Ignore the logos

People should be addressed as they prefer to be addressed. If someone says her name is Elizabeth, call her Elizabeth, not Liz or Beth or Betsy. (Ignore her if she insists on being addressed as Your Royal Highness, unless she lives in Windsor Castle.)

Likewise, we should call companies by the names they have chosen for themselves. Even though I might prefer the name Hewlett-Packard, the company officially changed its name to HP in 2015. Apple hasn’t been Apple Computer since 2007.

That doesn’t mean, however, that we have to reproduce the company logo when we write about them.

At first, that sounds like a no-brainer. We couldn’t reproduce most logos if we wanted to. Good luck putting the E in Dell at a 45-degree angle, or putting arrows on the S and Y in Subway.
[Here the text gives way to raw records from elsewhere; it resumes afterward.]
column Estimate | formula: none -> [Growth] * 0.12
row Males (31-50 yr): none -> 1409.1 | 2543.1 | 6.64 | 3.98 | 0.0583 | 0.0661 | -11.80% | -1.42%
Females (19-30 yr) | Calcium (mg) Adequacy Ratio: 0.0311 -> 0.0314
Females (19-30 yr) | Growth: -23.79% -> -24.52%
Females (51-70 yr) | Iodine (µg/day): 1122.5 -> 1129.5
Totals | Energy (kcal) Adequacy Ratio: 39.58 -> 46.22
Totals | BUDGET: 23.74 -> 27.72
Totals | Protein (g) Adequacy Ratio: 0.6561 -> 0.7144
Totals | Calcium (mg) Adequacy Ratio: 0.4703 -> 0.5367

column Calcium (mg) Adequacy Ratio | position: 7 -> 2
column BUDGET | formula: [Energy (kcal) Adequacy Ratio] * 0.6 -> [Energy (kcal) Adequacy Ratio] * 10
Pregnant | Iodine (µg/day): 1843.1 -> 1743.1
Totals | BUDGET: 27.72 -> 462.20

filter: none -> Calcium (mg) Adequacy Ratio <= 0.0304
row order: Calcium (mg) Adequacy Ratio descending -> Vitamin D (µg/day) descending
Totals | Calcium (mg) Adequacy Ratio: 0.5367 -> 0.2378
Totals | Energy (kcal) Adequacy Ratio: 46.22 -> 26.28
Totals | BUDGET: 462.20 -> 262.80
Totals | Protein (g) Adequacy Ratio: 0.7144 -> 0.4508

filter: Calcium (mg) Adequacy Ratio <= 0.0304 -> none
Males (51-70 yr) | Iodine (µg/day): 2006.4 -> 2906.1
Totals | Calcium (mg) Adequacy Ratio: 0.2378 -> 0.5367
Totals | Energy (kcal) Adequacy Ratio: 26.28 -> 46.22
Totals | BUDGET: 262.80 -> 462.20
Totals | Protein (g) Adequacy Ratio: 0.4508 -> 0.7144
But wait: If I look on Subway’s website, the sandwich company always writes its own name as SUBWAY. So shouldn’t we do the same? Nope. All those capital letters are just an attempt to approximate the logo. The company gets to pick its own name, but we are still free to treat it like any other proper name.

So it’s Subway and Starbucks, even though their logos are in all capital letters. Likewise, it’s Amazon and Intel, even though their logos are in all lower-case letters. It’s HP, not hp.
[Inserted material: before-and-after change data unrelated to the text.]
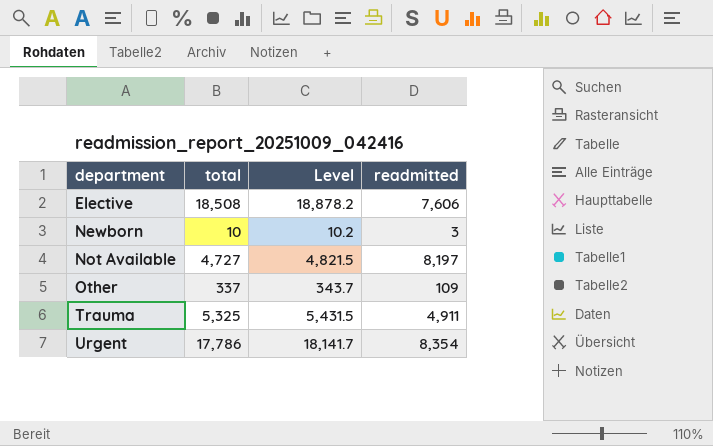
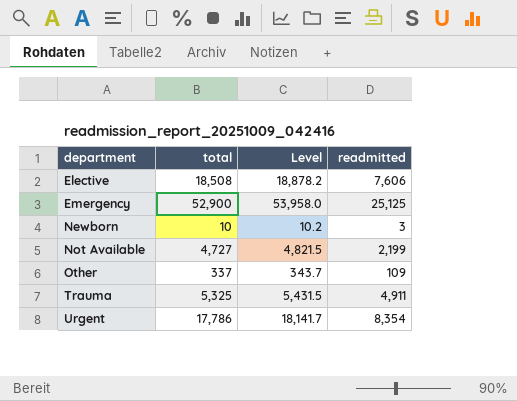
row Emergency: none -> 52,900 | 53,958.0 | 25,125
Not Available | readmitted: 8,197 -> 2,199

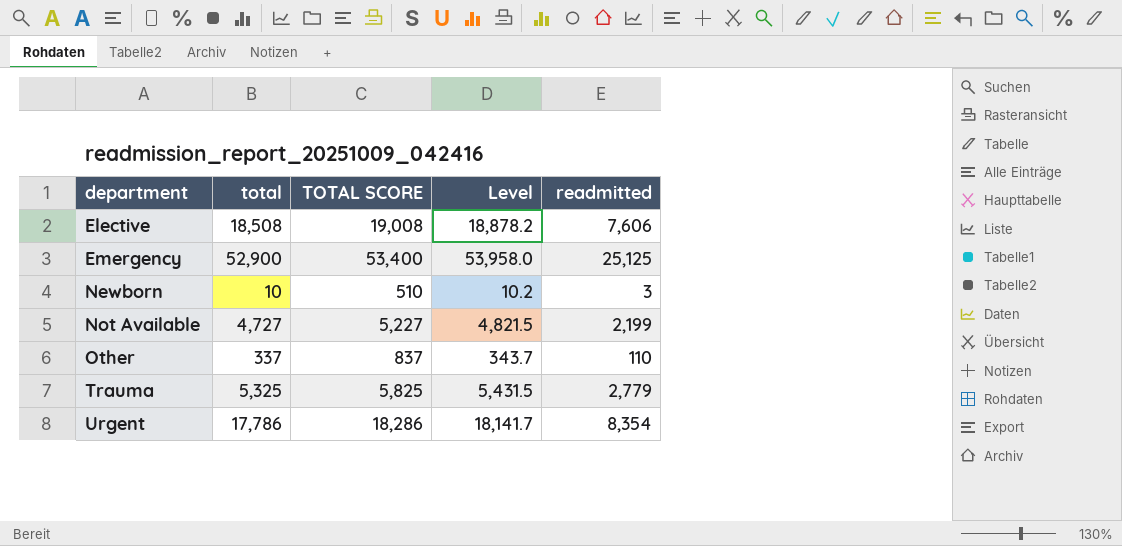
column TOTAL SCORE | formula: none -> [total] + 500
Other | readmitted: 109 -> 110
Trauma | readmitted: 4,911 -> 2,779

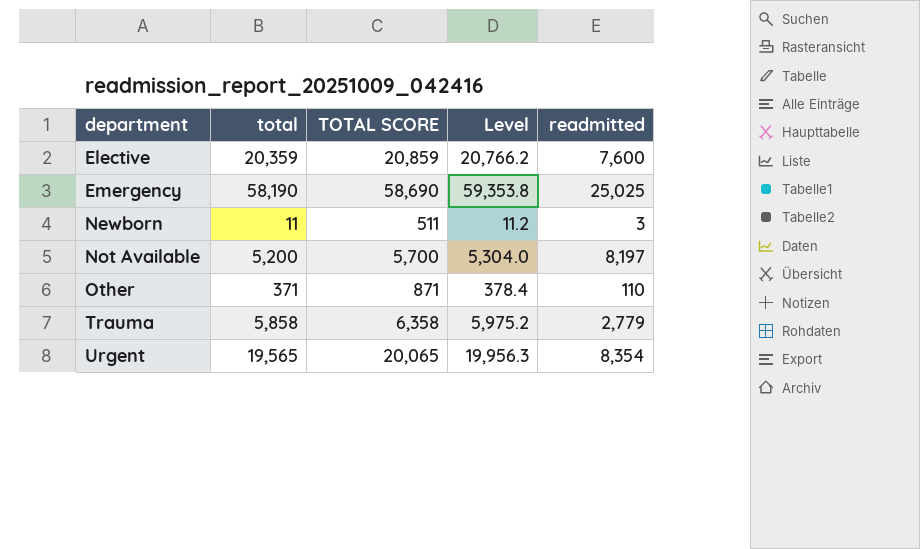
Elective | total: 18,508 -> 20,359
Elective | TOTAL SCORE: 19,008 -> 20,859
Elective | Level: 18,878.2 -> 20,766.2
Elective | readmitted: 7,606 -> 7,600
Emergency | total: 52,900 -> 58,190
Emergency | TOTAL SCORE: 53,400 -> 58,690
Emergency | Level: 53,958.0 -> 59,353.8
Emergency | readmitted: 25,125 -> 25,025
Newborn | total: 10 -> 11
Newborn | TOTAL SCORE: 510 -> 511
Newborn | Level: 10.2 -> 11.2
Not Available | total: 4,727 -> 5,200
Not Available | TOTAL SCORE: 5,227 -> 5,700
Not Available | Level: 4,821.5 -> 5,304.0
Not Available | readmitted: 2,199 -> 8,197
Other | total: 337 -> 371
Other | TOTAL SCORE: 837 -> 871
Other | Level: 343.7 -> 378.4
Trauma | total: 5,325 -> 5,858
Trauma | TOTAL SCORE: 5,825 -> 6,358
Trauma | Level: 5,431.5 -> 5,975.2
Urgent | total: 17,786 -> 19,565
Urgent | TOTAL SCORE: 18,286 -> 20,065
Urgent | Level: 18,141.7 -> 19,956.3

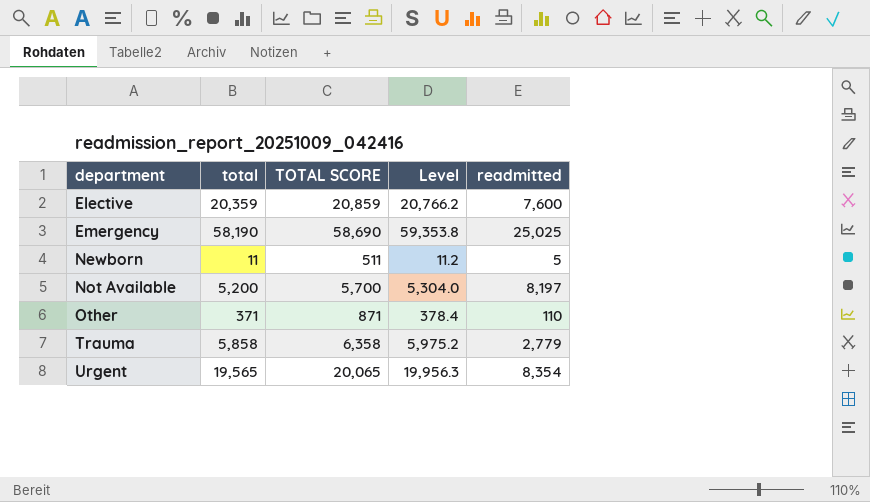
Newborn | readmitted: 3 -> 5

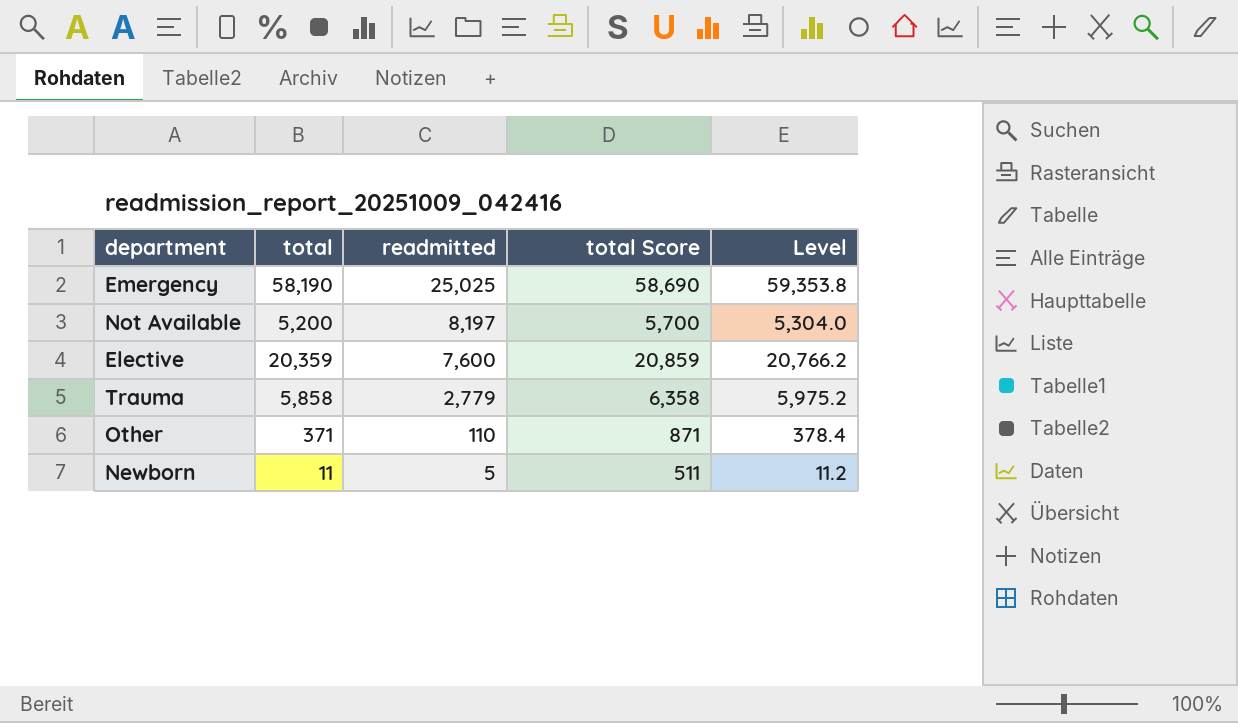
row order: department ascending -> readmitted descending
column readmitted | position: 5 -> 3
column name: TOTAL SCORE -> total Score
row Urgent: 19,565 | 20,065 | 19,956.3 | 8,354 -> none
And even though we have a lot of three-letter TV networks such as ABC, CBS, NBC and PBS, the outfit run by Rupert Murdoch is Fox, not FOX. It should be easy to see why. Those other network examples are initialisms. Fox Broadcasting and Fox News (two separate divisions of 21st Century Fox) get their names from William Fox, who founded Fox Film Corp. in 1915.
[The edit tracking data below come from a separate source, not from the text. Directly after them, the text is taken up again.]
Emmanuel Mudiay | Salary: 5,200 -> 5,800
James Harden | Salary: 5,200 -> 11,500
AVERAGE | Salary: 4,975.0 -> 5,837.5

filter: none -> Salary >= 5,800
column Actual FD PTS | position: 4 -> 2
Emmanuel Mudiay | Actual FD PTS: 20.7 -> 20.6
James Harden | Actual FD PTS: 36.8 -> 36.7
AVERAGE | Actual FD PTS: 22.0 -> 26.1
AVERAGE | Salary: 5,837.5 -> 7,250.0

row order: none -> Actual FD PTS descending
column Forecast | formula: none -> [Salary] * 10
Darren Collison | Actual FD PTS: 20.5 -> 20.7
And yes, the parent company calls itself 21st Century Fox these days. It still has a movie subsidiary called 20th Century Fox. (I never said this would be simple.)

Readers expect to see proper names with a capital letter at the start and lower-case letters after that. Sometimes we’ll bend the rules, such as for eBay, but only to make it easy for the readers to understand. Give priority to them, not to corporate marketing departments.